As with my previous article, this is a very simple and contained use case. However it should give some ideas on what can be done in a larger context. Also, since I’m still a newbie in both the Go programming language and serverless, I’d like to keep the examples as small and simple as possible for the moment.

For the use case itself I picked something in the area of Time Series analysis, more precisely forecasting time series data. Time Series is a series of data points indexed in time order. Time Series analysis comprises methods of analyzing time series data to extract meaningful information. Time series are quite powerful and well known; there are a vast amount of literature and open-source tools to deal with Time Series Data and Analysis. Time Series are used in a variety of domains including:

  • Analysis of multi-sensor networks (aircrafts, nuclear power plants, manufacturing systems, etc.).
  • Forecasting of financial data: Stock, Mortgage, Utility price, etc.
  • Analysis and Prediction of complex IT systems. One prominent example here is Prometheus, which internally uses a time series database to store metrics reported by software systems. Prometheus is also part of the Cloud Native Computing Foundation. It offers only very basic time series analysis though, mostly by range queries and some sort of linear regression for forecasting.
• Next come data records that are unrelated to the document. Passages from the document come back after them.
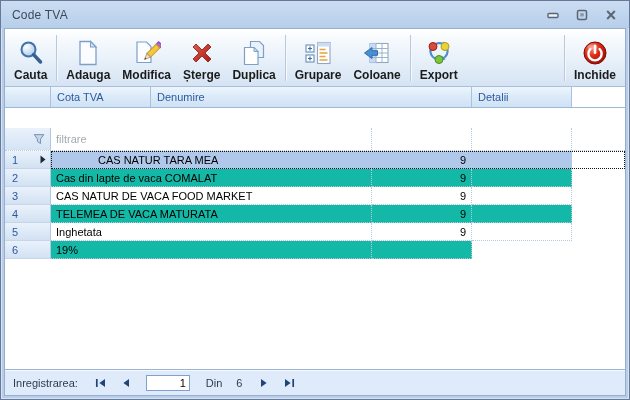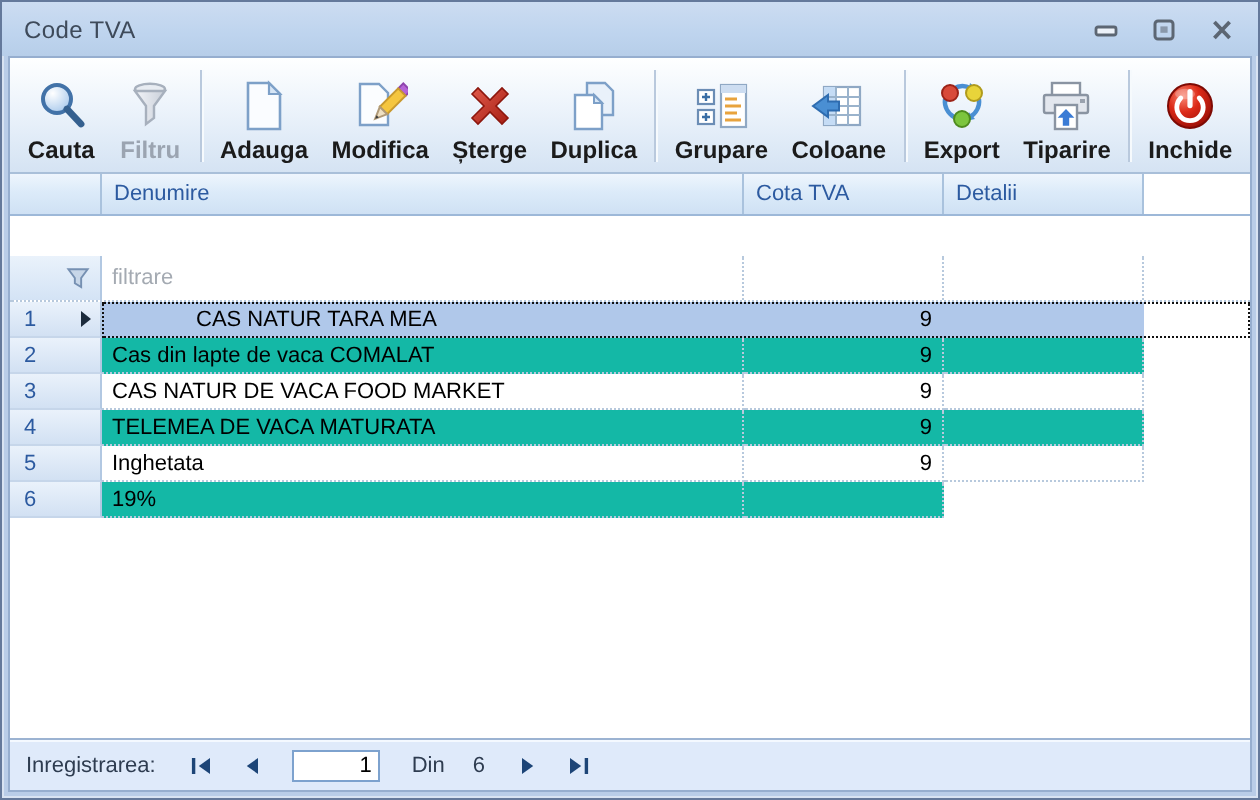"Filtru" div.tb-btn { html: <div> <svg> <defs> <linearGradient> <stop></stop> <stop></stop> </linearGradient> </defs> <ellipse></ellipse> <path></path> </svg> <span>Filtru</span> </div> -> none }
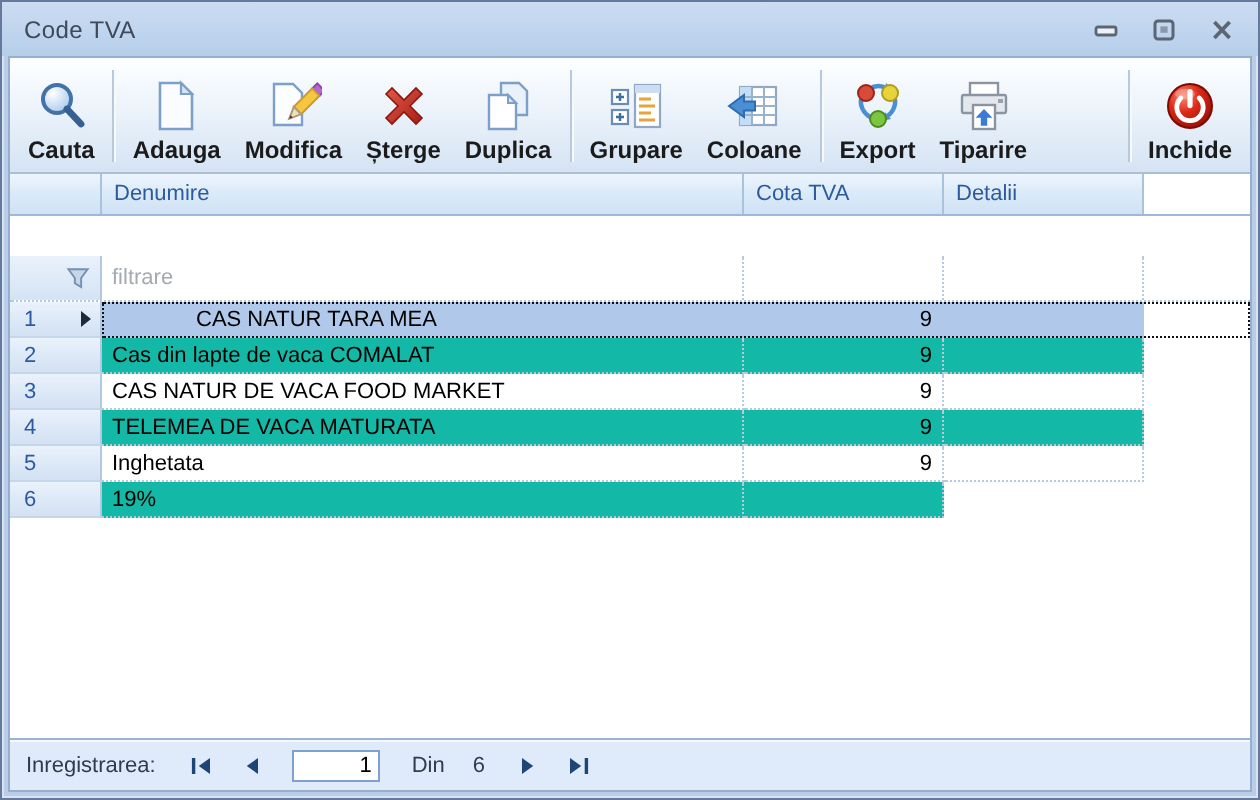"Tiparire" div.tb-btn { html: <div> <svg> <rect></rect> <rect></rect> <rect></rect> <rect></rect> <path></path> </svg> <span>Tiparire</span> </div> -> none }
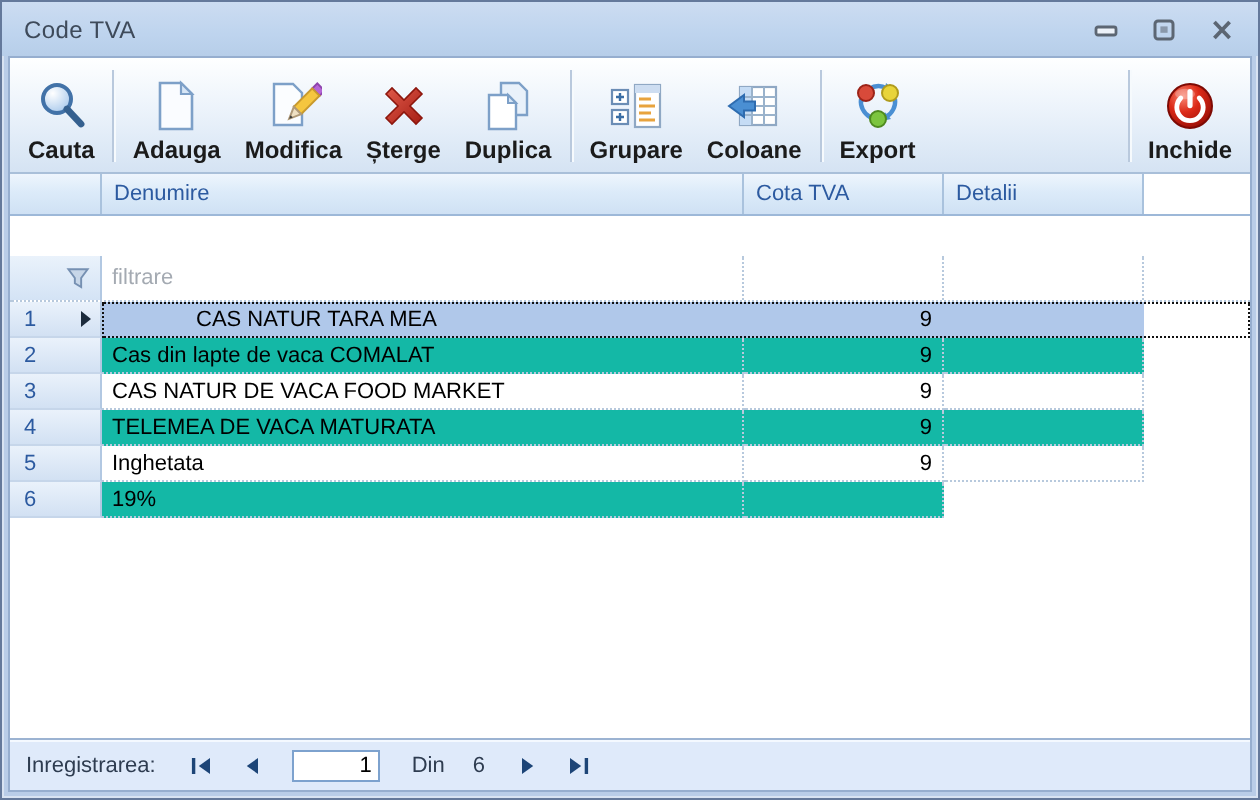"Denumire" div.g-hc { order: before "Cota TVA" -> after "Cota TVA" }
Up until recently, the methods used for time series analysis and forecasting were pure statistical methods like:

With the availability of modern Machine Learning Frameworks like TensorFlow, Keras and others, it almost has become good practice now to predict time series data using Recurrent Neural Networks (RNN’s) or Long short-term Memory Networks (LSTM’s). I’m not going too deep into this discussion here and which technique should be used for which use cases. For this article I just wanted to pick an example with a broad range of use cases that isn’t too complex but also isn’t a “Hello Neural Network” kind of thing.

Machine Learning Environment

  • Anaconda with Python 3.x and a rich set of Python, Machine Learning libraries and Jupyter notebook. I’m not going into the details on how to install and configure Anaconda, there is already a plenty of material on this subject. You can download Anaconda here.
  • Jupyter Notebook. I’m a big fan of notebooks and for this example I’m going to use Jupyter notebook, which is quite popular in the Python world. In a future article involving Machine Learning, Graph or Databases I will switch to Oracle Data Labs Studio though since it offers a much richer notebook experience. Make sure to watch this Interactive Data Analytics and Visualization with Collaborative Documents video that my Oracle Labs colleagues put together.
  • TensorFlow. For this article we’re going to use TensorFlow as our ML implementation of choice. In subsequent articles I’m going to use a variety of ML and AI libraries, both open-source ones and Oracle specific ones.
  • GraphPipe. This is a protocol and collection of software designed to simplify machine learning model deployment and decouple it from framework-specific model implementations. GraphPipe was recently open-sourced by Oracle and can be cloned from

For the serverless infrastructure, I’m using Fn Project. Make sure to check my previous article on how to setup a complete Fn environment with docker compose.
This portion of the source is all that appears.